*** Block opens ***

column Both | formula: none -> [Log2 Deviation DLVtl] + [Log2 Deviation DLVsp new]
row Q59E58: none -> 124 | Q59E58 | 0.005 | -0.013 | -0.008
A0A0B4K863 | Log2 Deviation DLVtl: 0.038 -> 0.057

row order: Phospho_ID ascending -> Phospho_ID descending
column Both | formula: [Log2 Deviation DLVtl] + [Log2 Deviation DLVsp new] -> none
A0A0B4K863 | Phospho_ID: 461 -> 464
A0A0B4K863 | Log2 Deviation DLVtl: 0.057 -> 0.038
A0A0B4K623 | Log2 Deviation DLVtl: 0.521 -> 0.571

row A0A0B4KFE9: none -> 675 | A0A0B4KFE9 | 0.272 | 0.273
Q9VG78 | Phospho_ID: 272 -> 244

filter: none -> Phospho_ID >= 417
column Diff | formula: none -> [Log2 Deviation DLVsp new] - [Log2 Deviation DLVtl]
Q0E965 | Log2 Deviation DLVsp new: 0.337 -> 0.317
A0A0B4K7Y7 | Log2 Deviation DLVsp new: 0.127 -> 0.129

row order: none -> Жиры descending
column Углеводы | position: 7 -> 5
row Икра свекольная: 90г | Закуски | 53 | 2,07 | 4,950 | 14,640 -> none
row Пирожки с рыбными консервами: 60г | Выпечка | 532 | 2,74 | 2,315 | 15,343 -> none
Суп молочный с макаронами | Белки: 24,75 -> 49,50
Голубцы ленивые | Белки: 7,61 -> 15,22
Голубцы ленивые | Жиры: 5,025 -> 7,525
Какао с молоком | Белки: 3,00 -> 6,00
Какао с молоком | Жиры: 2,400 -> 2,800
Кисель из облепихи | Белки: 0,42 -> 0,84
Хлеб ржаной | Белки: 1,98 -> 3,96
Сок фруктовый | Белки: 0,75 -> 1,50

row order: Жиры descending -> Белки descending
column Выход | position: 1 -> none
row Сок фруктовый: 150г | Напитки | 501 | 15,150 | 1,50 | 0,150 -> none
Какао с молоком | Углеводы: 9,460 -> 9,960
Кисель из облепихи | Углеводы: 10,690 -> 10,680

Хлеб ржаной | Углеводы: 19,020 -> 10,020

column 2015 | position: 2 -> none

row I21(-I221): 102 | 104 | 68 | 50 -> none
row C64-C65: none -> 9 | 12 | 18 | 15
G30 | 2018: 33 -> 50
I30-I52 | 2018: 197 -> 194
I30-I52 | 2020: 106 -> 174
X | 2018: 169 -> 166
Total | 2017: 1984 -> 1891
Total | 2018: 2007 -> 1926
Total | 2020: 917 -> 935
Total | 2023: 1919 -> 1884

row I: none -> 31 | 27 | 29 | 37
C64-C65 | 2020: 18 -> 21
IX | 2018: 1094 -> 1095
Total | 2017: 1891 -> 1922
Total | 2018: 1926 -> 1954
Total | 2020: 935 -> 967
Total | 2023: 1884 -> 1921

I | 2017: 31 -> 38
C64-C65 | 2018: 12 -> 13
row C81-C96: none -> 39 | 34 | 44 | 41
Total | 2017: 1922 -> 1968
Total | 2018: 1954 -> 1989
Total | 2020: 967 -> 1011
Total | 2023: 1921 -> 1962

*** Block closes ***

**EXERCISE REQUIREMENTS:** Please restate the data word for word, every record included.

**RESPONSE TO THIS EXERCISE:**
column Both | formula: none -> [Log2 Deviation DLVtl] + [Log2 Deviation DLVsp new]
row Q59E58: none -> 124 | Q59E58 | 0.005 | -0.013 | -0.008
A0A0B4K863 | Log2 Deviation DLVtl: 0.038 -> 0.057

row order: Phospho_ID ascending -> Phospho_ID descending
column Both | formula: [Log2 Deviation DLVtl] + [Log2 Deviation DLVsp new] -> none
A0A0B4K863 | Phospho_ID: 461 -> 464
A0A0B4K863 | Log2 Deviation DLVtl: 0.057 -> 0.038
A0A0B4K623 | Log2 Deviation DLVtl: 0.521 -> 0.571

row A0A0B4KFE9: none -> 675 | A0A0B4KFE9 | 0.272 | 0.273
Q9VG78 | Phospho_ID: 272 -> 244

filter: none -> Phospho_ID >= 417
column Diff | formula: none -> [Log2 Deviation DLVsp new] - [Log2 Deviation DLVtl]
Q0E965 | Log2 Deviation DLVsp new: 0.337 -> 0.317
A0A0B4K7Y7 | Log2 Deviation DLVsp new: 0.127 -> 0.129

row order: none -> Жиры descending
column Углеводы | position: 7 -> 5
row Икра свекольная: 90г | Закуски | 53 | 2,07 | 4,950 | 14,640 -> none
row Пирожки с рыбными консервами: 60г | Выпечка | 532 | 2,74 | 2,315 | 15,343 -> none
Суп молочный с макаронами | Белки: 24,75 -> 49,50
Голубцы ленивые | Белки: 7,61 -> 15,22
Голубцы ленивые | Жиры: 5,025 -> 7,525
Какао с молоком | Белки: 3,00 -> 6,00
Какао с молоком | Жиры: 2,400 -> 2,800
Кисель из облепихи | Белки: 0,42 -> 0,84
Хлеб ржаной | Белки: 1,98 -> 3,96
Сок фруктовый | Белки: 0,75 -> 1,50

row order: Жиры descending -> Белки descending
column Выход | position: 1 -> none
row Сок фруктовый: 150г | Напитки | 501 | 15,150 | 1,50 | 0,150 -> none
Какао с молоком | Углеводы: 9,460 -> 9,960
Кисель из облепихи | Углеводы: 10,690 -> 10,680

Хлеб ржаной | Углеводы: 19,020 -> 10,020

column 2015 | position: 2 -> none

row I21(-I221): 102 | 104 | 68 | 50 -> none
row C64-C65: none -> 9 | 12 | 18 | 15
G30 | 2018: 33 -> 50
I30-I52 | 2018: 197 -> 194
I30-I52 | 2020: 106 -> 174
X | 2018: 169 -> 166
Total | 2017: 1984 -> 1891
Total | 2018: 2007 -> 1926
Total | 2020: 917 -> 935
Total | 2023: 1919 -> 1884

row I: none -> 31 | 27 | 29 | 37
C64-C65 | 2020: 18 -> 21
IX | 2018: 1094 -> 1095
Total | 2017: 1891 -> 1922
Total | 2018: 1926 -> 1954
Total | 2020: 935 -> 967
Total | 2023: 1884 -> 1921

I | 2017: 31 -> 38
C64-C65 | 2018: 12 -> 13
row C81-C96: none -> 39 | 34 | 44 | 41
Total | 2017: 1922 -> 1968
Total | 2018: 1954 -> 1989
Total | 2020: 967 -> 1011
Total | 2023: 1921 -> 1962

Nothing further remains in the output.